• Exercise directions:
Looking through the listing that follows, count the lines that contain "node" and give only that number.

____

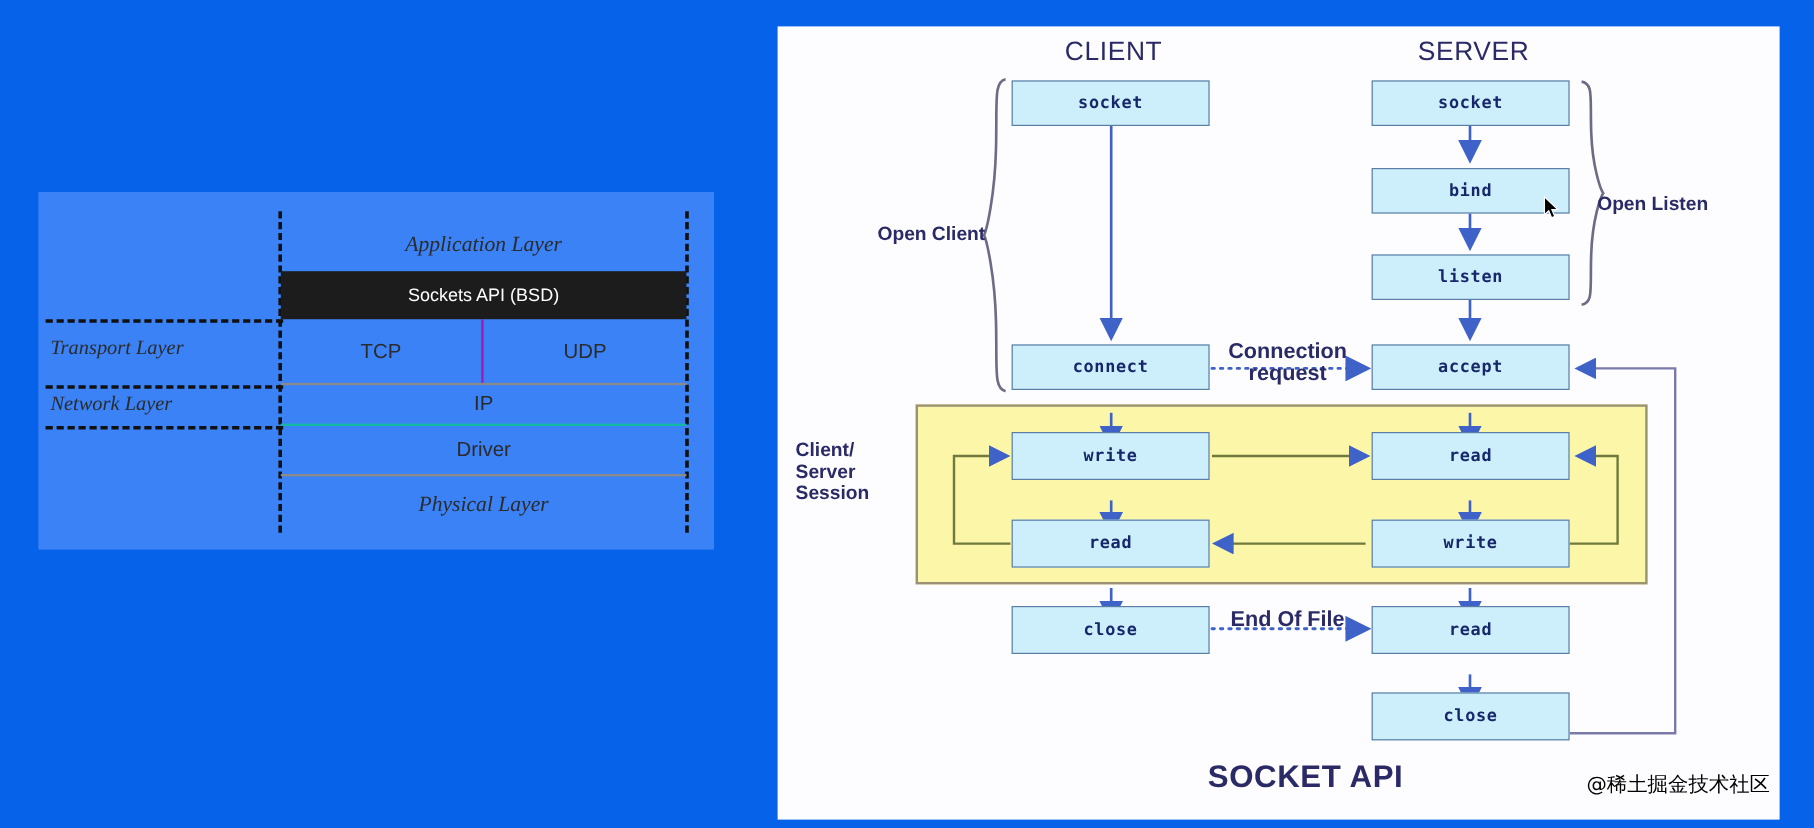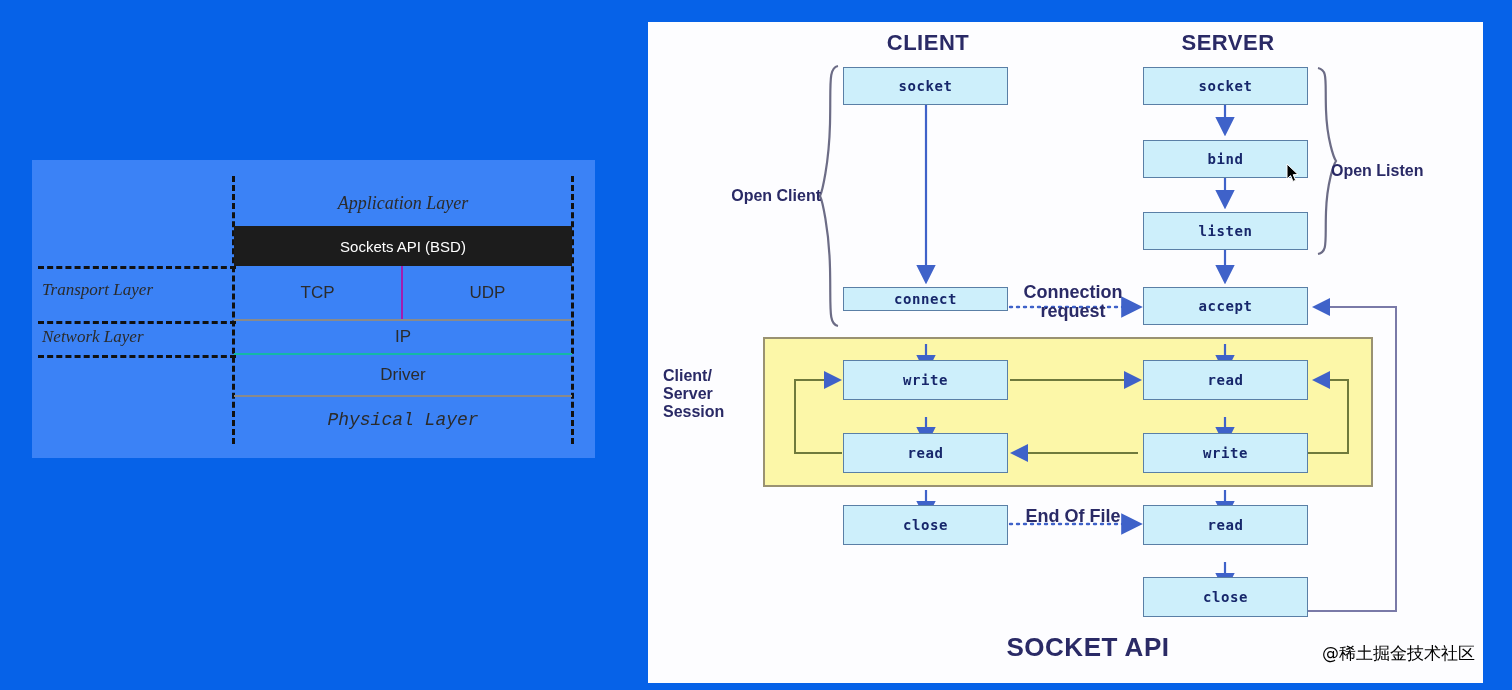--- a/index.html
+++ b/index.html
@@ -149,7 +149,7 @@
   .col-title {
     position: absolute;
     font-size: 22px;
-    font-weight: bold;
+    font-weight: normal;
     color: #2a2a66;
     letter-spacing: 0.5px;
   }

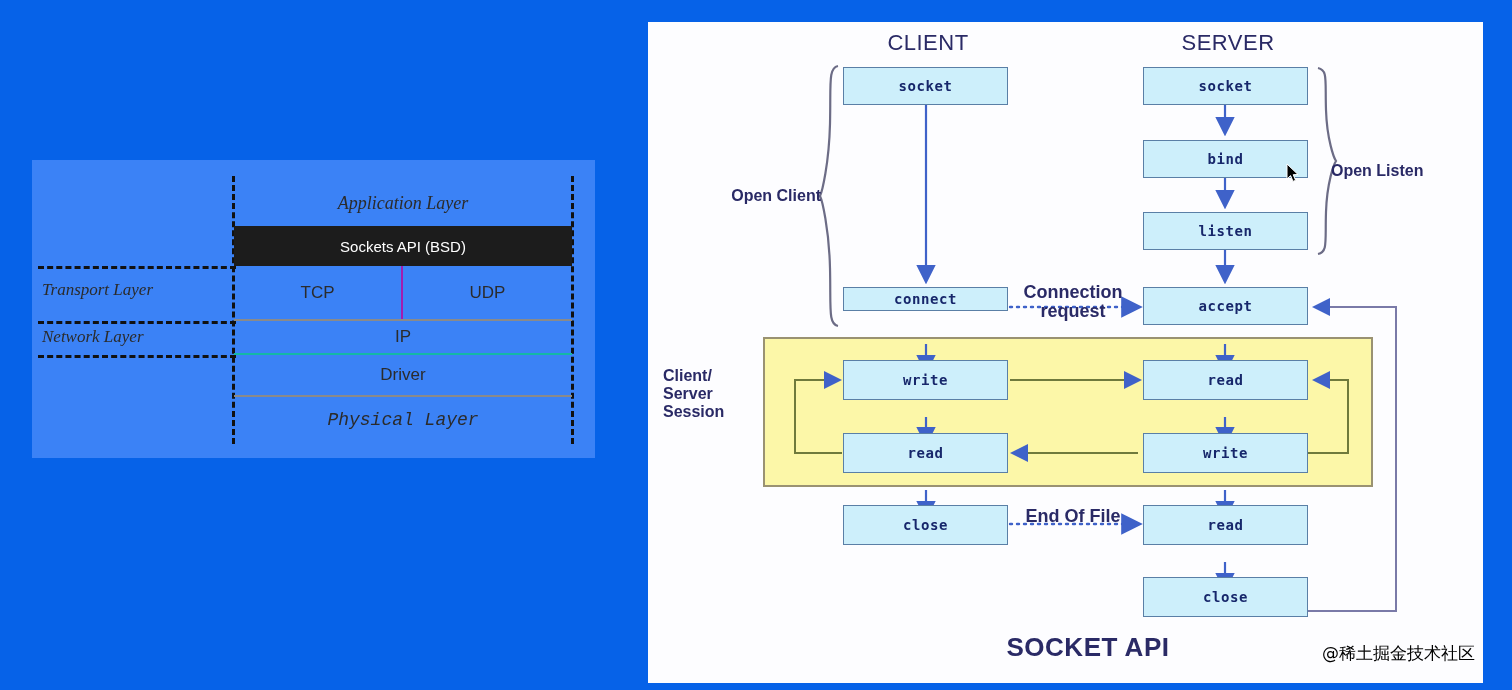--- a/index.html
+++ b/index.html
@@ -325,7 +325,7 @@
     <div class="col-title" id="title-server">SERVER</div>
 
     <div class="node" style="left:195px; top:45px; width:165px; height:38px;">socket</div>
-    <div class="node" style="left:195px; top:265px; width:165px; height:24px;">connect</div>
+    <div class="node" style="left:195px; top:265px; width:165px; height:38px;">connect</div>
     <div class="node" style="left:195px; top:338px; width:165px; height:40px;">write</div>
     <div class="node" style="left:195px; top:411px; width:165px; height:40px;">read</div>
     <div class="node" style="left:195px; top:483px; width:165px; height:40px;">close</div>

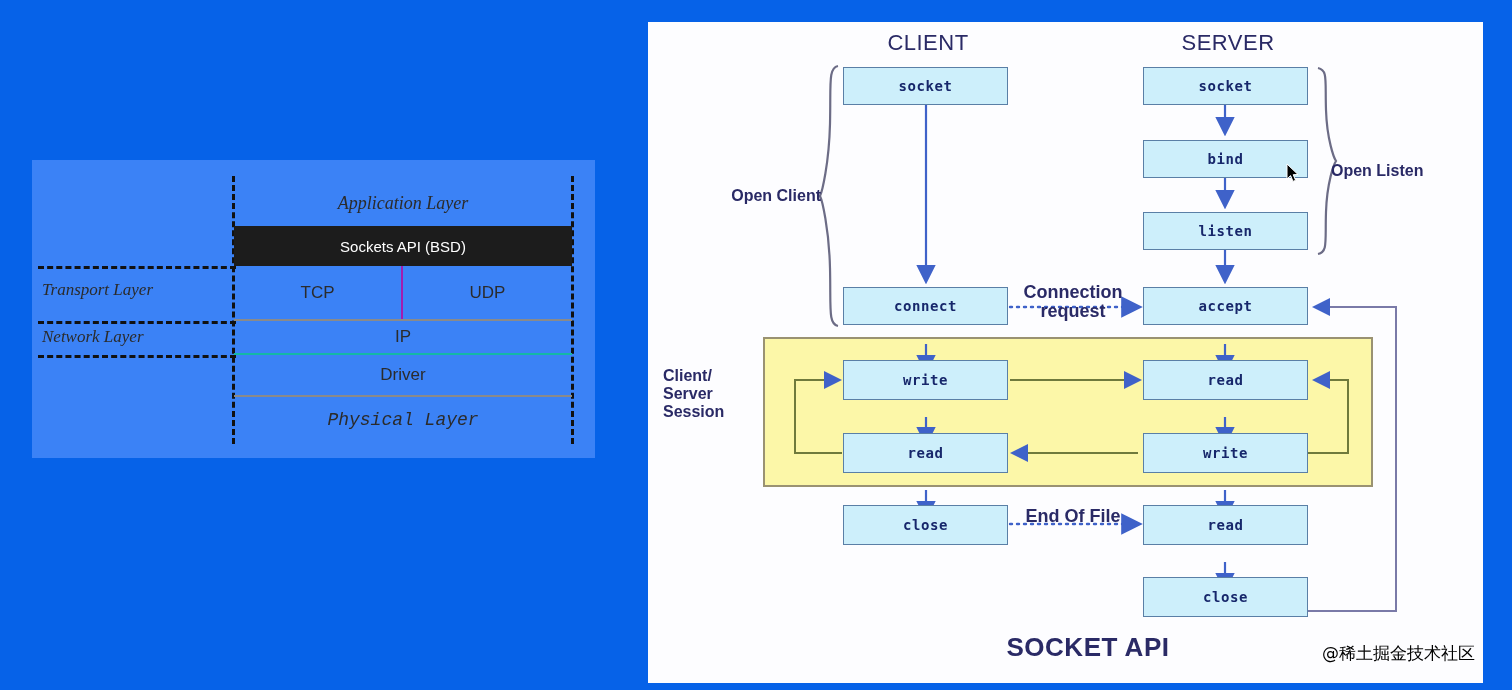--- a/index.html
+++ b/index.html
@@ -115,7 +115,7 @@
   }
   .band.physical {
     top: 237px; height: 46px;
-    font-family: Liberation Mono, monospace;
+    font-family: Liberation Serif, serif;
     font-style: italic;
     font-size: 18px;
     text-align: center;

____

• Response for this exercise:
6